I woke up this morning to a mini-spin. And though I fought it becoming a full blown vertigo episode, I can’t help but wonder if it would be quicker to have one. This is day two of mini-spins. Day 2 of a full blown vertigo attack would just leave me exhausted. Instead I am paralyzed with fear that if I do anything that doesn’t involve my bed or recliner, I’ll fall. 

It’s not as if falling is that frightening, I mean I do it all the time. Sometimes through my own clumsiness, but sometimes totally out of the blue. I can be walking and down I go. Nothing tripping me, not my carelessness, nothing causing it. I used to think it was my ankle not doing it’s job. Now I think it’s a drop attack. Maybe not Ménière’s related, since I’ve had them since junior high. 

I haven’t fallen during these mini-spins, but I am becoming intimate with my walls and door jambs. While mini-spins are easier to navigate, they are more unsettling than the full on vertigo attack. At least with the latter you know you can’t do anything. 

Between mini-spins you think maybe I can just do this or that, but then the next wave hits when you least expect it. Oh and it drains you as if you were in the big one. I slept quite a bit during my attack yesterday. My muscles are aching. I still feel exhausted. 

I know this will pass, but after a bit of time with only being unbalanced, I was hoping it would continue. I was in remission for 6 years... I guess I expect the good days to continue. I will try to smile my way through this. Maybe it will convince my brain there is nothing wrong, but how do you convince your inner ear when it has constant tinnitus and it’s been screaming since yesterday. 

I can be thankful that while I have nausea, I rarely vomit. Unfortunately, I rarely lose my appetite either. Others have it much worse than me. 

I don’t know what stage I’m in... if the stages are truly what happens. As far as I can tell from our large group of MD warriors, nothing is certain with this disease. (Ménière’s Worldwide) We battle this disease filled with uncertainty everyday. Trying to live our lives, choosing what battles to fight and when we should go to war with our disease. Sometimes we loose, but we pick ourselves back up and try again. 
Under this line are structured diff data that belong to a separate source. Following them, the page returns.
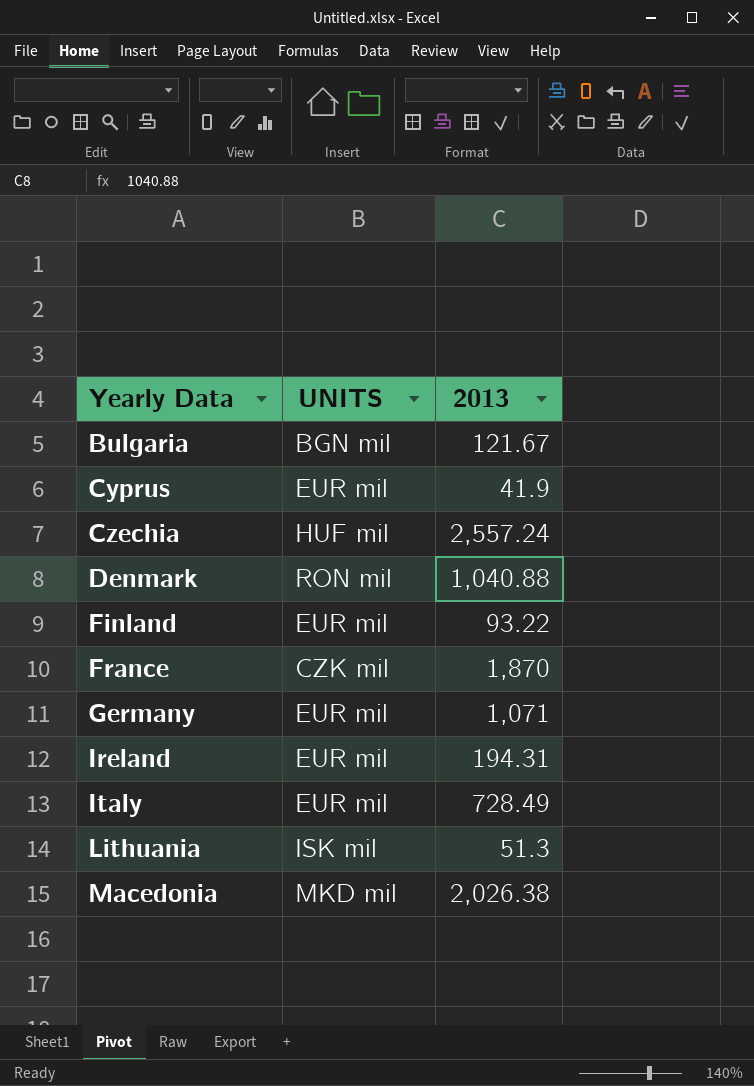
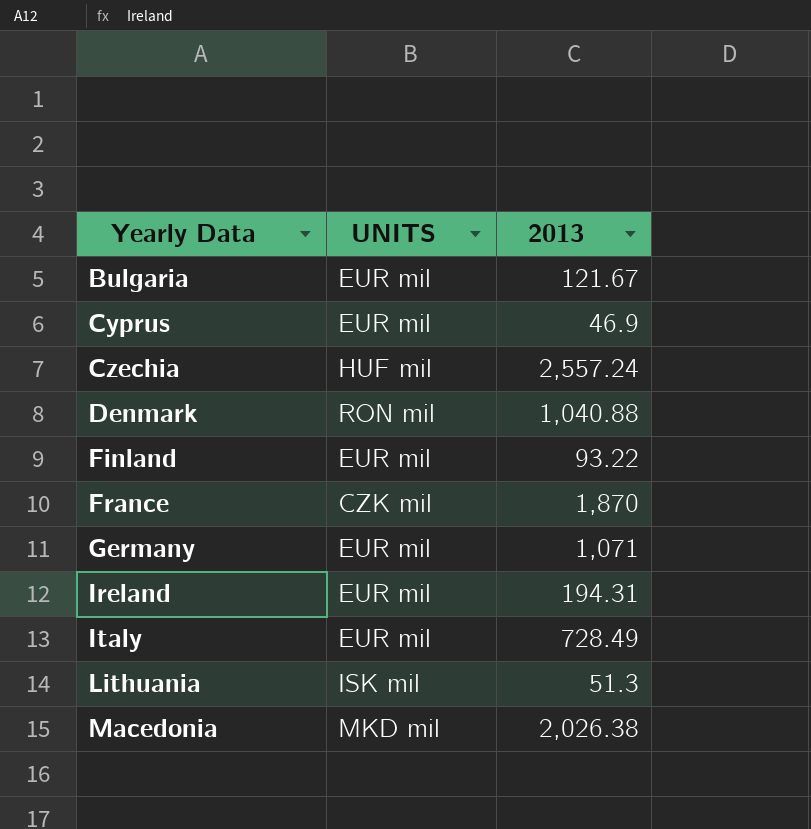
Bulgaria | UNITS: BGN mil -> EUR mil
Cyprus | 2013: 41.9 -> 46.9

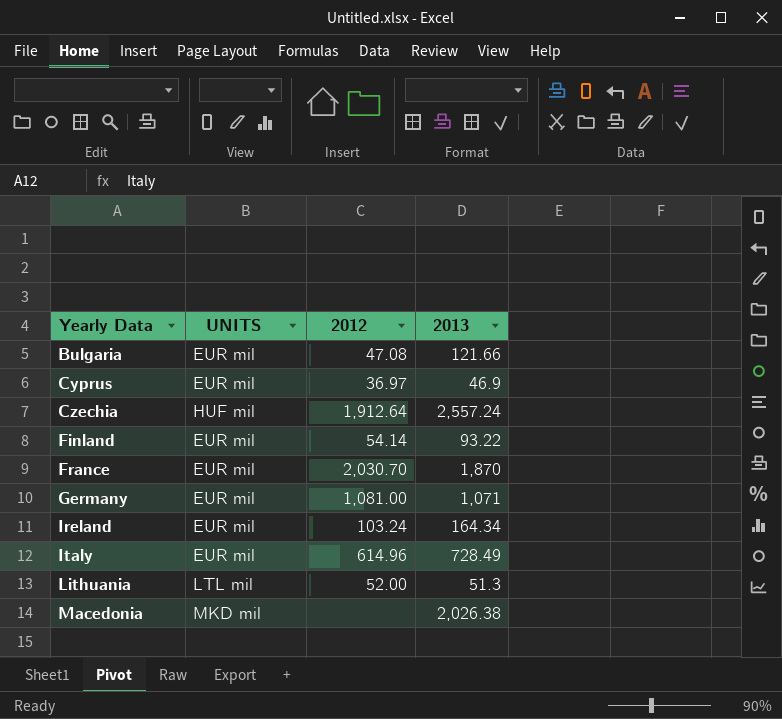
column 2012 | position: none -> 3
row Denmark: RON mil | 1,040.88 -> none
Bulgaria | 2013: 121.67 -> 121.66
France | UNITS: CZK mil -> EUR mil
Ireland | 2013: 194.31 -> 164.34
Lithuania | UNITS: ISK mil -> LTL mil

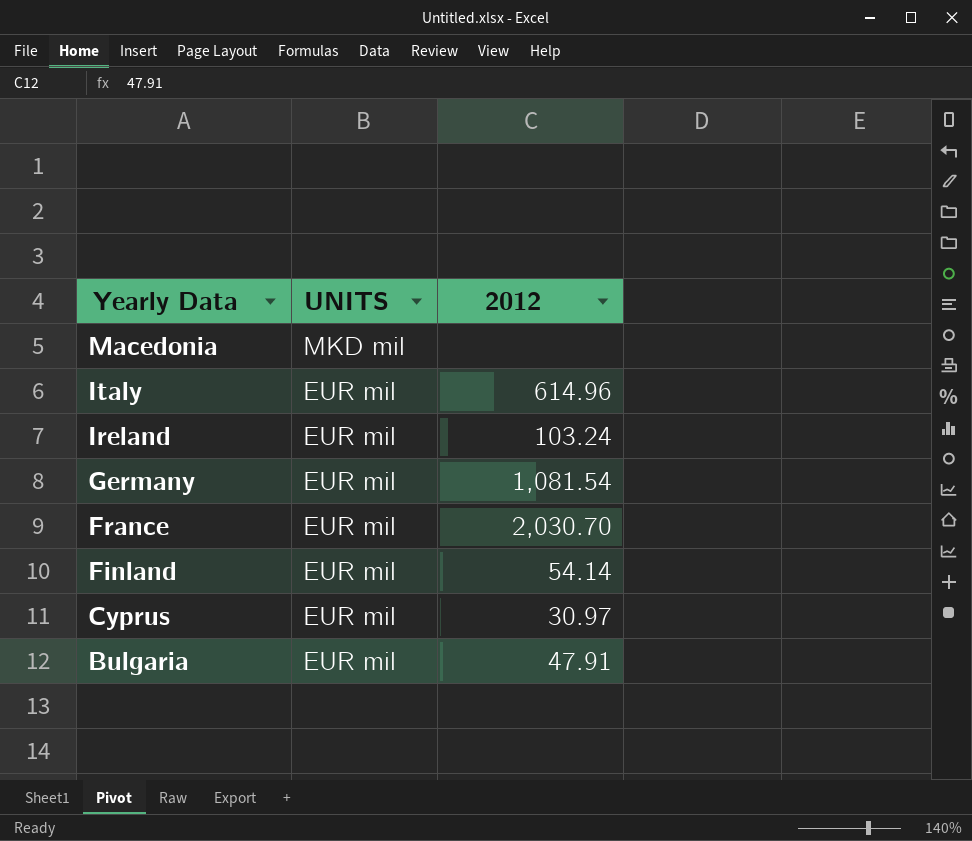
row order: Yearly Data ascending -> Yearly Data descending
column 2013 | position: 4 -> none
row Czechia: HUF mil | 1,912.64 | 2,557.24 -> none
row Lithuania: LTL mil | 52.00 | 51.3 -> none
Germany | 2012: 1,081.00 -> 1,081.54
Cyprus | 2012: 36.97 -> 30.97
Bulgaria | 2012: 47.08 -> 47.91

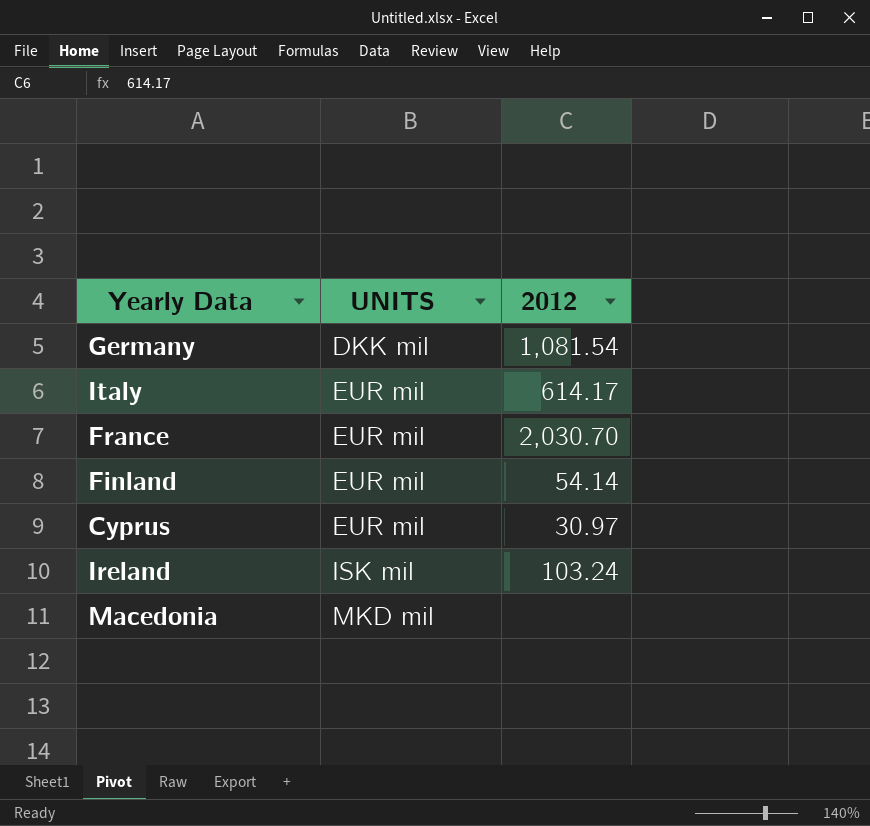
row order: Yearly Data descending -> UNITS ascending
row Bulgaria: EUR mil | 47.91 -> none
Germany | UNITS: EUR mil -> DKK mil
Italy | 2012: 614.96 -> 614.17
Ireland | UNITS: EUR mil -> ISK mil

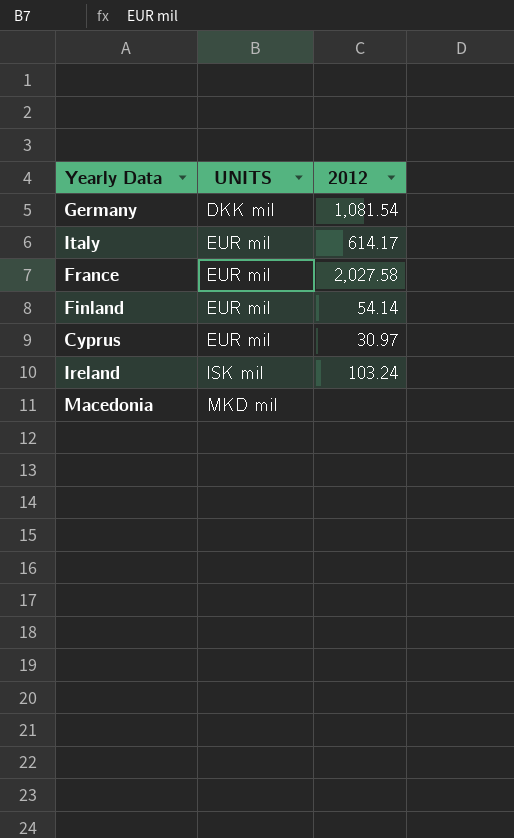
France | 2012: 2,030.70 -> 2,027.58

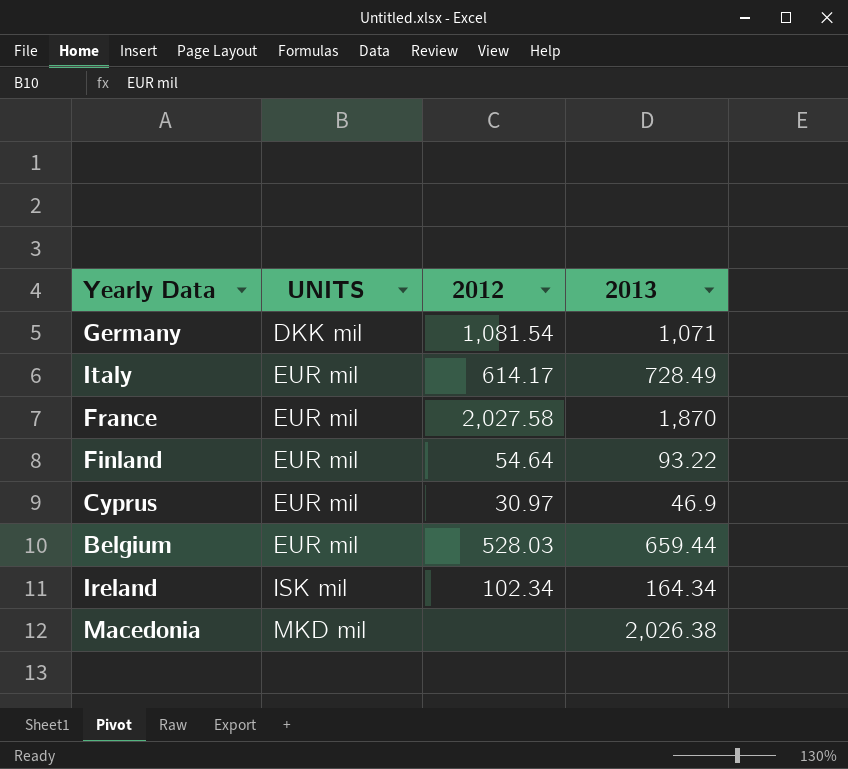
column 2013 | position: none -> 4
Finland | 2012: 54.14 -> 54.64
row Belgium: none -> EUR mil | 528.03 | 659.44
Ireland | 2012: 103.24 -> 102.34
There is so much positivity that flows from the people in Ménière’s Worldwide that it encourages me to keep on going. Those around us may not get it, but the nearly 900 in the group gets it and it’s so heartening to know they do. Though I wish none of them had this disease or similar diseases. 

I am rambling so I’ll leave you now. Be spin free!

Love, Peace and Light! Rita

PS. With Balance Awareness week coming up, I may be posting more about it. September 16-20.

Thursday, September 6, 2018

The Results Are In

The good news is no cancer. I had my follow up for my endoscopy yesterday. My esophagus and stomach are inflamed, which I knew. My ulcer is back or another formed in my esophagus, which doesn’t surprise me as I was throwing up so much. All that stomach acid is harsh. So, bland diet it is and through the holidays. Bleh.

Wheat and Cow’s milk are my worst allergies, so definitely no cheating. The others are less severe, but the doctor said to continue to avoid them. I was hoping that I could get some leeway. She said I was only tested for the most common allergies so if something I eat doesn’t agree with me, stop eating it too. 

It’s a shame since I know I have trouble digesting beef. I love beef... Maybe I’m allergic to the whole cow.

Chicken and fish will be my main stays until my next endoscopy in December. I feel better since I began my allergen free diet about a month ago. So, I may be on a healing path already.

There is a bright side to my new diet... I didn’t gain weight on the cruise. 

I usually gain about 3-5 ponds.)

Stay healthy my friends. I hope you are spin free.